Aktualisiert 26.10.2008 21:57

«Labelsex»Schutz für Kinder verstärken

Sex fürs teure Outfit: Der Kinderschutz Schweiz schlägt Alarm. Prostitution dürfe erst ab 18 Jahren erlaubt sein. Sonst drohe die Schweiz zum Ziel von Teenie-Sextouristen zu werden.

von
David Torcasso

Der Druck fängt schon auf dem Pausenplatz an: Die Tasche muss von Prada sein, die Schuhe von Gucci und das Top von Dolce­&­Gabbana. Um sich solch sündhaft teure Mode leisten zu können, verkaufen immer mehr junge – auch minderjährige – Mädchen ihren Körper.
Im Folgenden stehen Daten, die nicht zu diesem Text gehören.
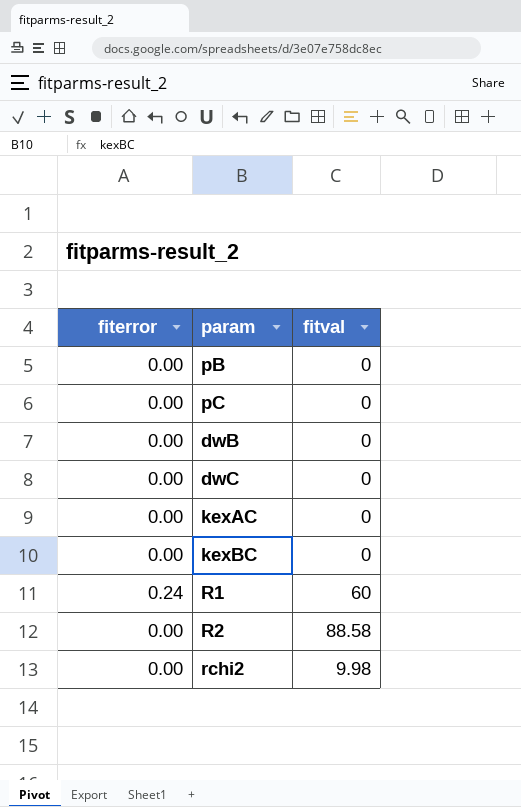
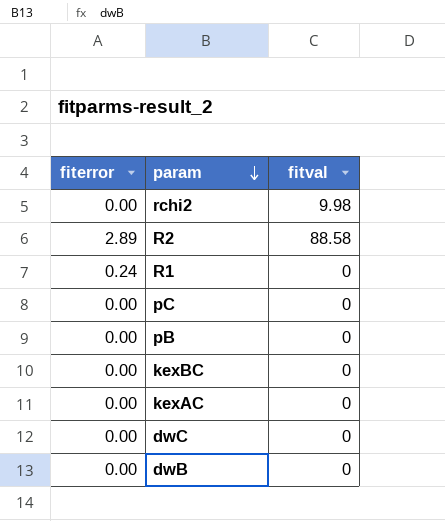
row order: none -> param descending
R2 | fiterror: 0.00 -> 2.89
R1 | fitval: 60 -> 0

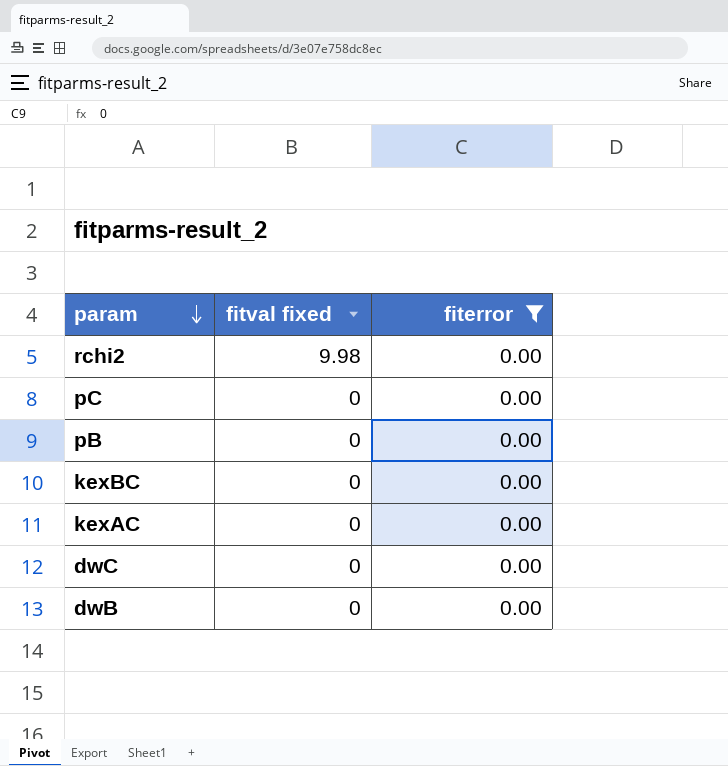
filter: none -> fiterror = 0.00
column name: fitval -> fitval fixed
column fiterror | position: 1 -> 3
Ihre Freier suchen sie auf ­Webseiten oder in edlen Zürcher Party-Clubs. «Labelsex» nennt man die Gelegenheitsprostitution fürs Outfit.
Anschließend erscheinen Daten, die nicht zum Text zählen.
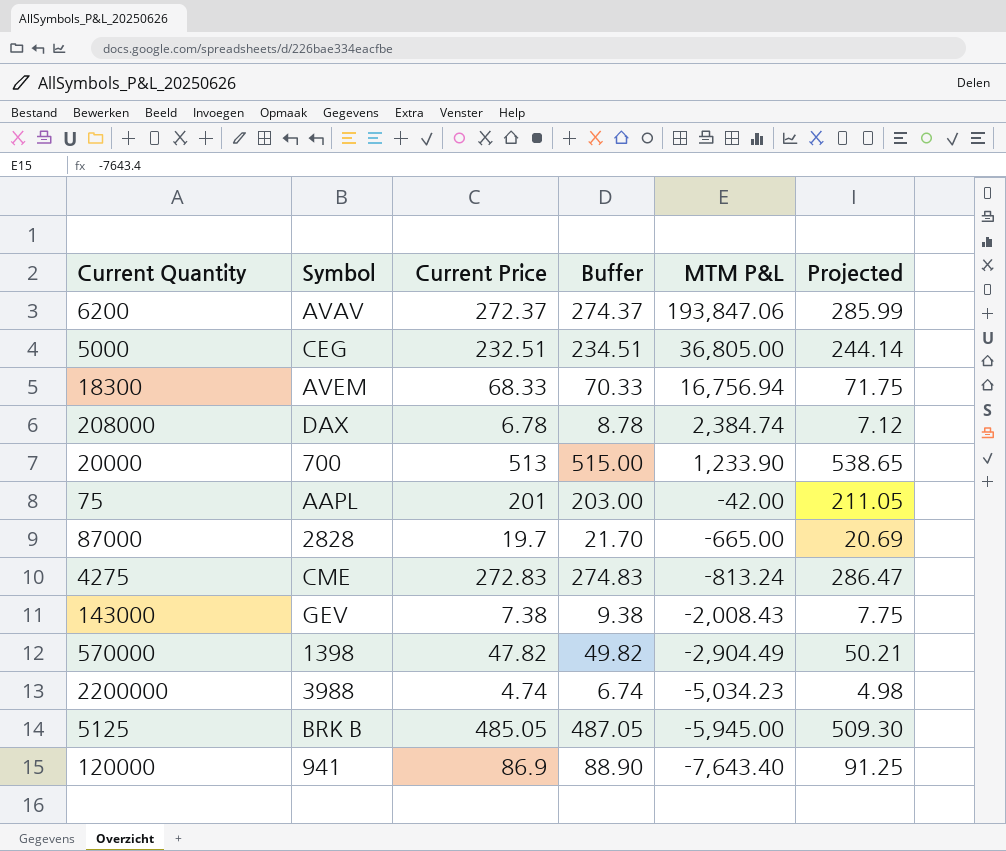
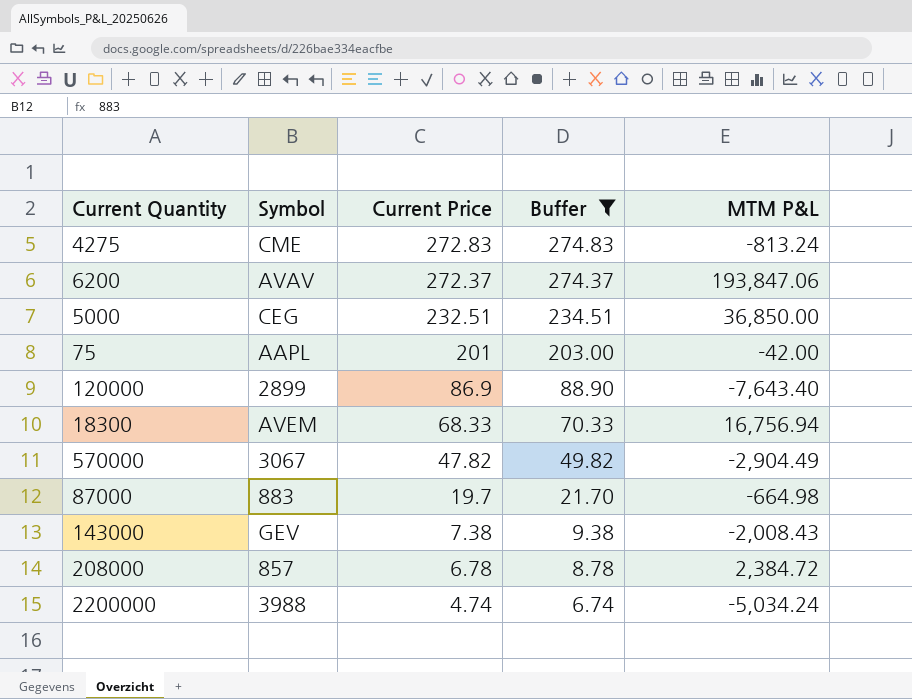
filter: none -> Buffer <= 274.83
row order: MTM P&L descending -> Current Price descending
column Projected | formula: [Current Price] * 1.05 -> none
5000 | MTM P&L: 36,805.00 -> 36,850.00
120000 | Symbol: 941 -> 2899
570000 | Symbol: 1398 -> 3067
87000 | Symbol: 2828 -> 883
87000 | MTM P&L: -665.00 -> -664.98
208000 | Symbol: DAX -> 857
208000 | MTM P&L: 2,384.74 -> 2,384.72
2200000 | MTM P&L: -5,034.23 -> -5,034.24

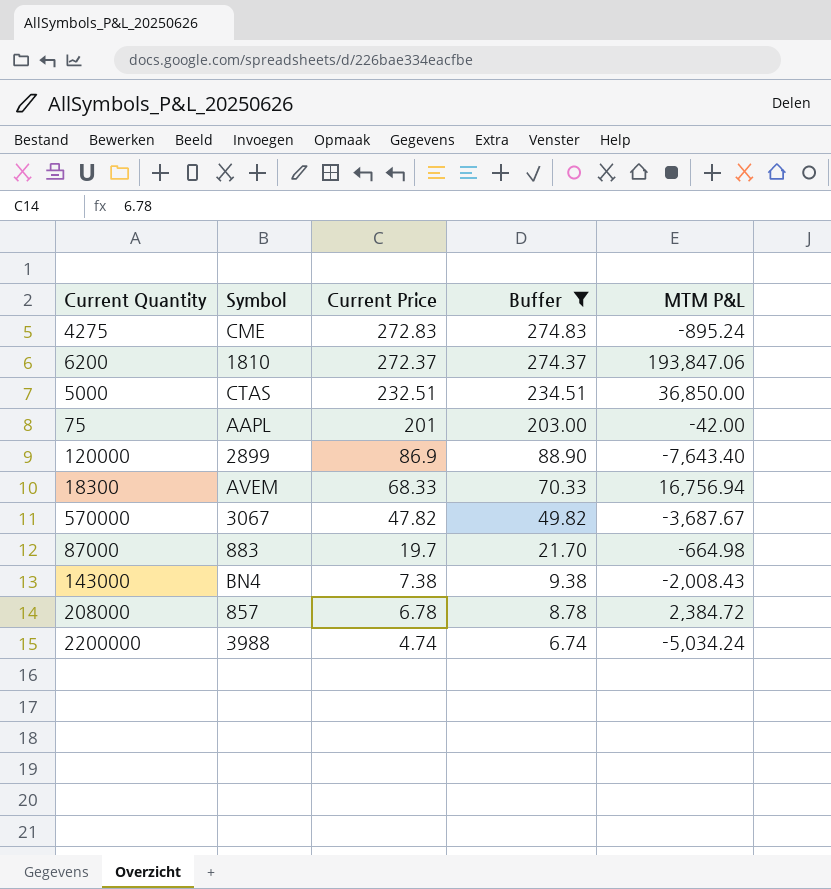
4275 | MTM P&L: -813.24 -> -895.24
6200 | Symbol: AVAV -> 1810
5000 | Symbol: CEG -> CTAS
570000 | MTM P&L: -2,904.49 -> -3,687.67
143000 | Symbol: GEV -> BN4

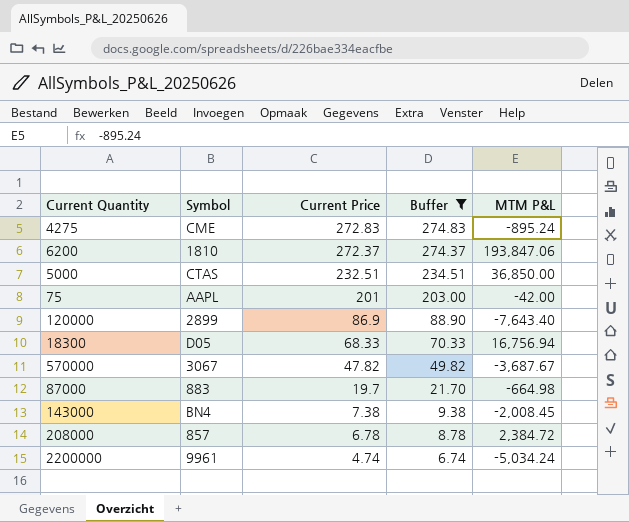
18300 | Symbol: AVEM -> D05
143000 | MTM P&L: -2,008.43 -> -2,008.45
2200000 | Symbol: 3988 -> 9961

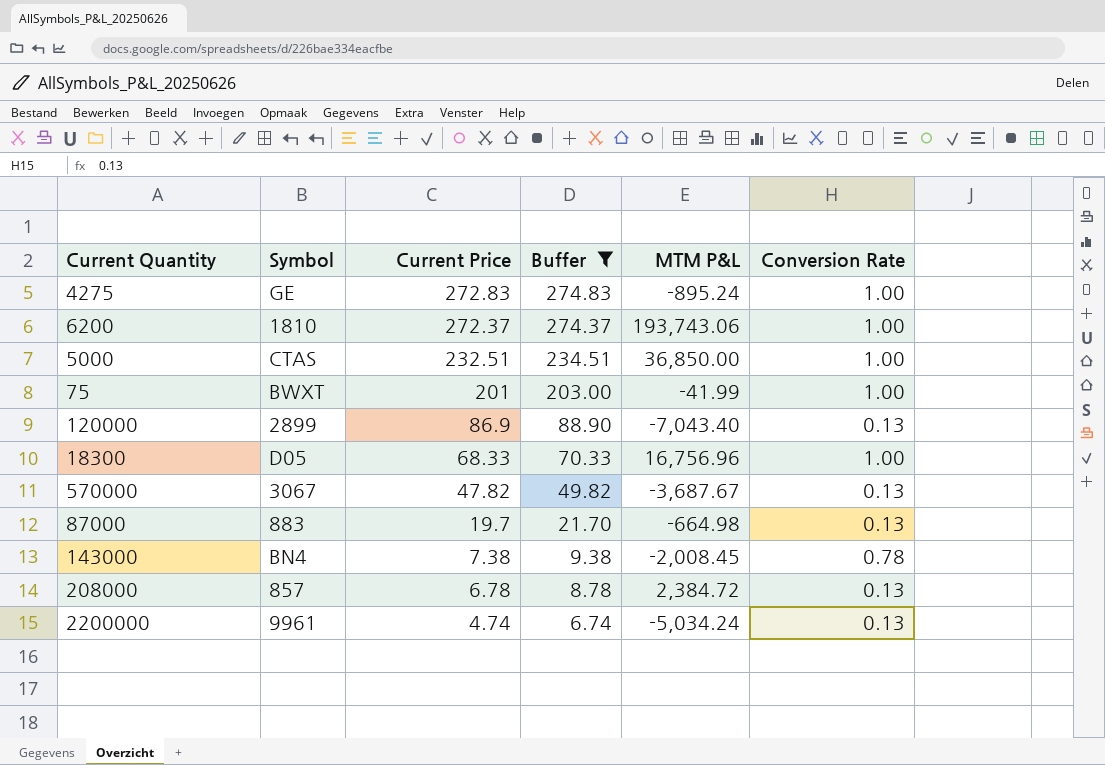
column Conversion Rate | position: none -> 6
4275 | Symbol: CME -> GE
6200 | MTM P&L: 193,847.06 -> 193,743.06
75 | Symbol: AAPL -> BWXT
75 | MTM P&L: -42.00 -> -41.99
120000 | MTM P&L: -7,643.40 -> -7,043.40
18300 | MTM P&L: 16,756.94 -> 16,756.96

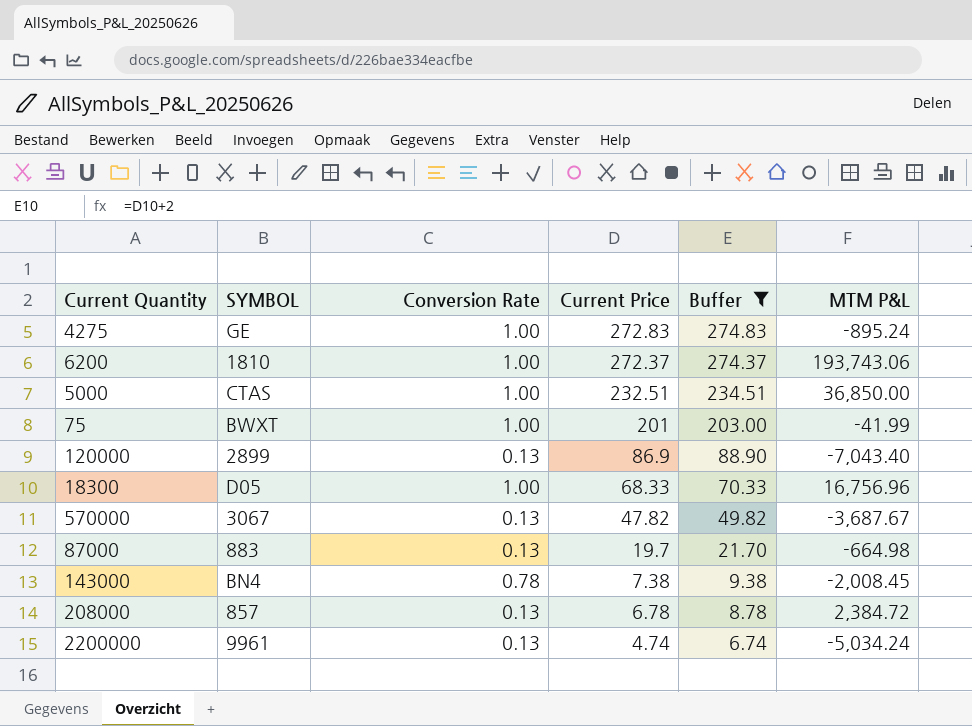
column name: Symbol -> SYMBOL
column Conversion Rate | position: 6 -> 3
Was in Ländern wie Deutschland, Österreich, Frankreich und Liechtenstein bald per Gesetz verboten wird – Pros­titution ab 16 – ist in der Schweiz legal. Der Kinderschutz Schweiz schlägt nun Alarm und fordert laut «SonntagsZeitung», die Gesetzgebung auch hierzulande anzupassen. «Ansonsten entwickelt sich die Schweiz zum Paradies für Teenie-Sex­touristen», sagt Ruth-Gaby Vermot vom Kinderschutz Schweiz gegenüber 20 Minuten.

«Unsere lasche Gesetz­gebung würde auch Freier aus dem Ausland in die Schweiz locken, die wüssten, dass sie hier ohne Bestrafung Sex mit Minderjährigen konsumieren können», sagt Vermot. «Mädchen, die sich privat anbieten, haben null Schutz und sind den Freiern völlig ausgeliefert.» Diese Gesetzeslücke müsse so rasch wie möglich geschlossen werden. «Jugendliche haben in der Prostitution nichts ver­loren.»

Puffs buhlen um 16-Jährige

Auch Bordelle stellen im Kampf um Freier minderjährige Mädchen ein. Die Behörden können aber Bordellbesitzer, die Minderjährige einstellen, wegen «Förderung von Prostitution» ahnden. Zudem brauchen minderjährige Prostituierte einen Arbeitsvertrag, der von den Eltern unterzeichnet werden muss. Bieten sie ihre Dienste privat in einer Wohnung an, muss der Mietvertrag von den Erziehungsberechtigten unterzeichnet werden.